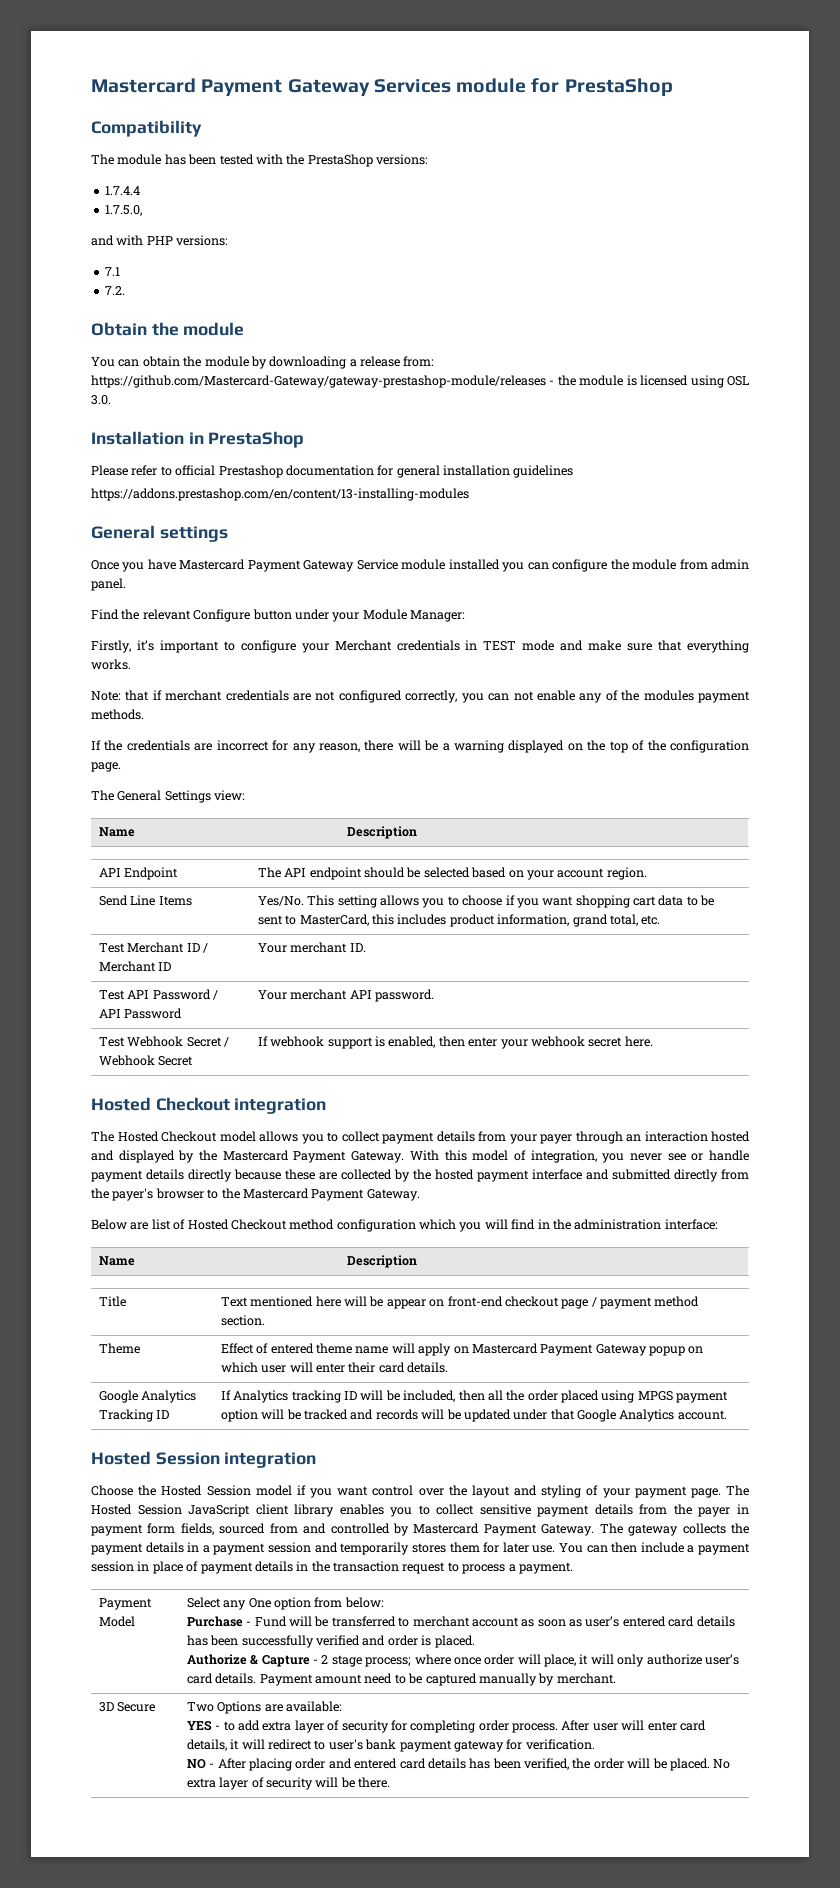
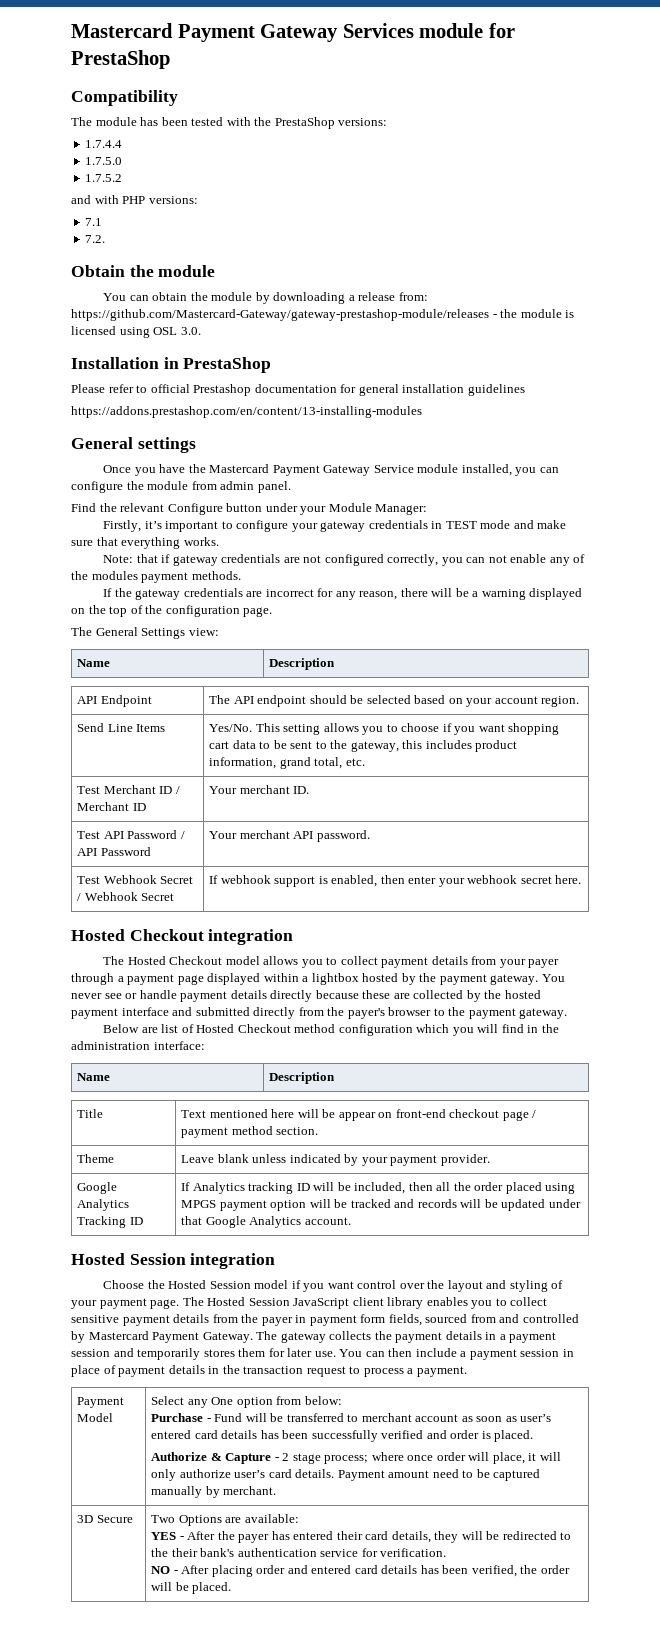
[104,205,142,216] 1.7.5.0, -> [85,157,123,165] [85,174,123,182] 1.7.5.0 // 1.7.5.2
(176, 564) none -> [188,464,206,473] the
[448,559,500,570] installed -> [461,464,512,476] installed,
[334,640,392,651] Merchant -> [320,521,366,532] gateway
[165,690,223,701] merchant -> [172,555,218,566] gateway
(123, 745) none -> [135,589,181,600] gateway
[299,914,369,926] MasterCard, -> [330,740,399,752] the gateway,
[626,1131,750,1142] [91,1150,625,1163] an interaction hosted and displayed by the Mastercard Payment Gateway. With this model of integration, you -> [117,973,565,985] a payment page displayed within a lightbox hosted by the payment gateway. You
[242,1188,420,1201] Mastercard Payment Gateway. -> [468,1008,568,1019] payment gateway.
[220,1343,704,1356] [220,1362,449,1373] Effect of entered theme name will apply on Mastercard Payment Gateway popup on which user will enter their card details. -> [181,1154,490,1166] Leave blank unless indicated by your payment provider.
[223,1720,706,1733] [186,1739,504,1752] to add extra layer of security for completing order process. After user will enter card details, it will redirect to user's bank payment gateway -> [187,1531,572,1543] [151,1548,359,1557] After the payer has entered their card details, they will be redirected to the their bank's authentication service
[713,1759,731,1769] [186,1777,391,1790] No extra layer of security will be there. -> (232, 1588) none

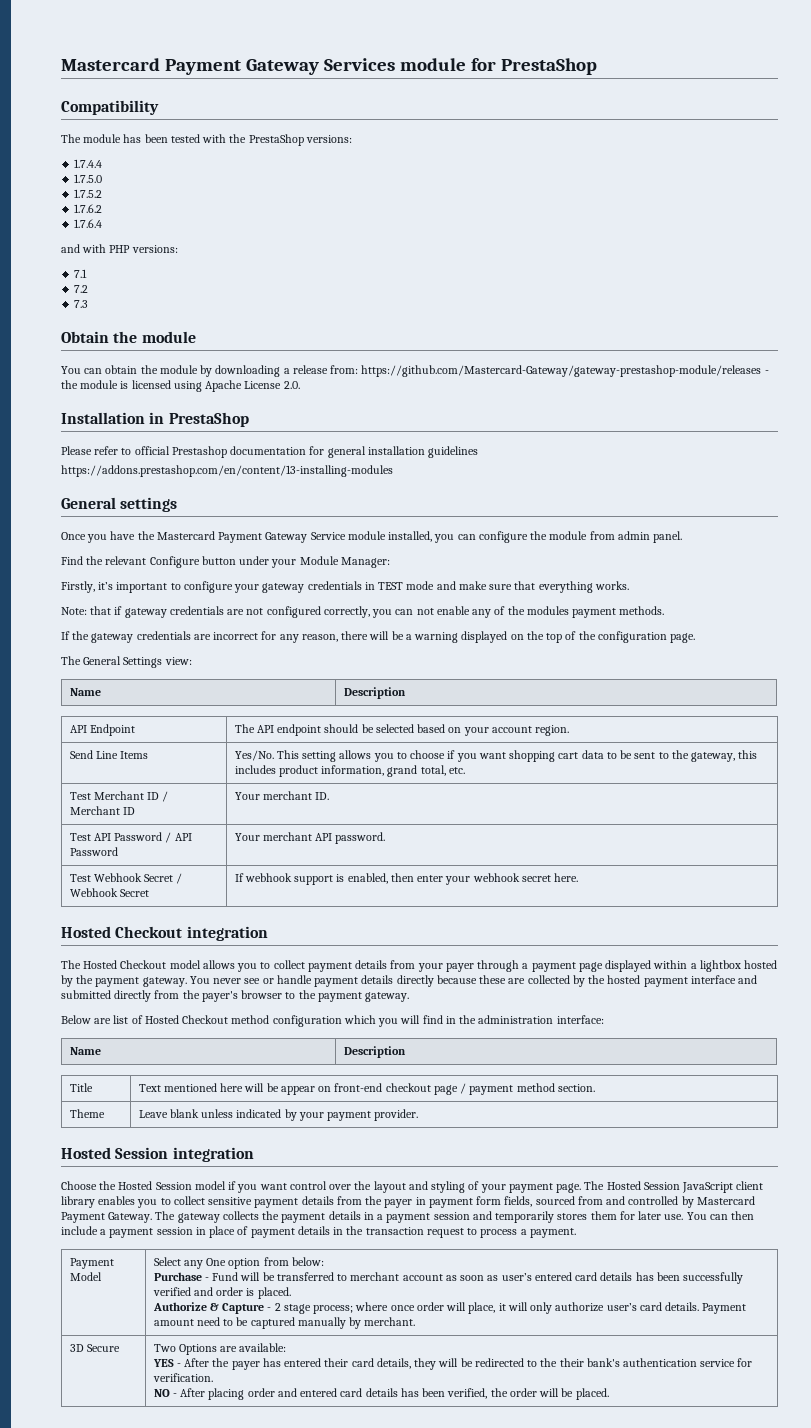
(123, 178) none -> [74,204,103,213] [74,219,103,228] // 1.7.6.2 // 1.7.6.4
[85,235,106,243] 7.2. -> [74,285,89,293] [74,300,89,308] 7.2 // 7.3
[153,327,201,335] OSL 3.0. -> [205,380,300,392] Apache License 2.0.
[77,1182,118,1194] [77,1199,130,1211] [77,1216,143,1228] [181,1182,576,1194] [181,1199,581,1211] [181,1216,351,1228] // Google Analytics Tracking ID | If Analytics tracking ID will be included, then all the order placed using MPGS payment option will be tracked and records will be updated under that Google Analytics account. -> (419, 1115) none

######

WHAT THE EXERCISE ASKS => This task calls for the listing to be restated exactly, with images omitted.

RESPONSE AREA =>
[104,205,142,216] 1.7.5.0, -> [85,157,123,165] [85,174,123,182] 1.7.5.0 // 1.7.5.2
(176, 564) none -> [188,464,206,473] the
[448,559,500,570] installed -> [461,464,512,476] installed,
[334,640,392,651] Merchant -> [320,521,366,532] gateway
[165,690,223,701] merchant -> [172,555,218,566] gateway
(123, 745) none -> [135,589,181,600] gateway
[299,914,369,926] MasterCard, -> [330,740,399,752] the gateway,
[626,1131,750,1142] [91,1150,625,1163] an interaction hosted and displayed by the Mastercard Payment Gateway. With this model of integration, you -> [117,973,565,985] a payment page displayed within a lightbox hosted by the payment gateway. You
[242,1188,420,1201] Mastercard Payment Gateway. -> [468,1008,568,1019] payment gateway.
[220,1343,704,1356] [220,1362,449,1373] Effect of entered theme name will apply on Mastercard Payment Gateway popup on which user will enter their card details. -> [181,1154,490,1166] Leave blank unless indicated by your payment provider.
[223,1720,706,1733] [186,1739,504,1752] to add extra layer of security for completing order process. After user will enter card details, it will redirect to user's bank payment gateway -> [187,1531,572,1543] [151,1548,359,1557] After the payer has entered their card details, they will be redirected to the their bank's authentication service
[713,1759,731,1769] [186,1777,391,1790] No extra layer of security will be there. -> (232, 1588) none

(123, 178) none -> [74,204,103,213] [74,219,103,228] // 1.7.6.2 // 1.7.6.4
[85,235,106,243] 7.2. -> [74,285,89,293] [74,300,89,308] 7.2 // 7.3
[153,327,201,335] OSL 3.0. -> [205,380,300,392] Apache License 2.0.
[77,1182,118,1194] [77,1199,130,1211] [77,1216,143,1228] [181,1182,576,1194] [181,1199,581,1211] [181,1216,351,1228] // Google Analytics Tracking ID | If Analytics tracking ID will be included, then all the order placed using MPGS payment option will be tracked and records will be updated under that Google Analytics account. -> (419, 1115) none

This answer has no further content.